Tuesday, February 26, 2013

Technology Lesson: Emoji



Emoji is a system of emoticons that is currently very proliferate and popular with smartphones. Old People with iPhones are probably already familiar with emoji, or have received texts displaying the small adorable graphics.

Here is a description from New York magazine, which interviewed William Van Lacker, who helped bring emoji to the iPhone in America: "This visual alphabet, which includes much of the animal kingdom, the produce aisle, and the range of human emotions (plus a pile of feces with a face), now comes preloaded on the iPhone and presents a new frontier in texting, equally enticing to small children and slow-typing septuagenarians."

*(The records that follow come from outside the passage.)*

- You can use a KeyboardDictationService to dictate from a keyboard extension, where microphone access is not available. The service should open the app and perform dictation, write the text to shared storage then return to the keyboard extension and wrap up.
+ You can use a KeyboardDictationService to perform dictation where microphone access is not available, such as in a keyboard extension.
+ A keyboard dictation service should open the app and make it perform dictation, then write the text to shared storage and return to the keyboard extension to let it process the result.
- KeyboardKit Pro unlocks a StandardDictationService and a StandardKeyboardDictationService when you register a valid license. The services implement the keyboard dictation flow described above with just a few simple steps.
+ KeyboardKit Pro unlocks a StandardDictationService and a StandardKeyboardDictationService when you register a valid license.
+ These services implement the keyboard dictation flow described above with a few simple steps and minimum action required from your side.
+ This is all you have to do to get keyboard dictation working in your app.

(New York's Joe Coscarelli received a text from his mother, which was, simply a birthday cake.) Van Lacker told NY Mag that Japanese texters used the emoji keyboard to communicate full sentences because it was easier than the regular keyboard, and I am willing to respect emoji for that reason alone. It is, however, not as efficient in the Western world.

Ipod Touches (iTouches), iPhones, and iPads are emoji enabled, provided the operating system is up-to-date. To get emoji on your iDevice:

Open SETTINGS. (It's the grey icon with the cogs on it.)
Click GENERAL. (It has the same icon.)
Click KEYBOARD. It is under DATE & TIME on my iTouch; you may need to scroll to find it.
Click KEYBOARDS.
Click ADD NEW KEYBOARD... (or INTERNATIONAL KEYBOARDS).
Scroll to EMOJI. Press EMOJI.
Done!

You'll access the emoji keyboard in iMessage by pressing the globe icon next to the space bar. Here is a message you'll get on your Apple device the first time: "Tap the globe keyboard once to switch to the last used keyboard. Continue tapping to access other enabled keyboards. Tap and hold to show all enabled keyboards."

The clock at the bottom of the emoji keyboard will display your most recently used characters. You'll need to click the other icons to access all of the characters, which include animals, flowers, faces, hand symbols, miscellaneous symbols, and more.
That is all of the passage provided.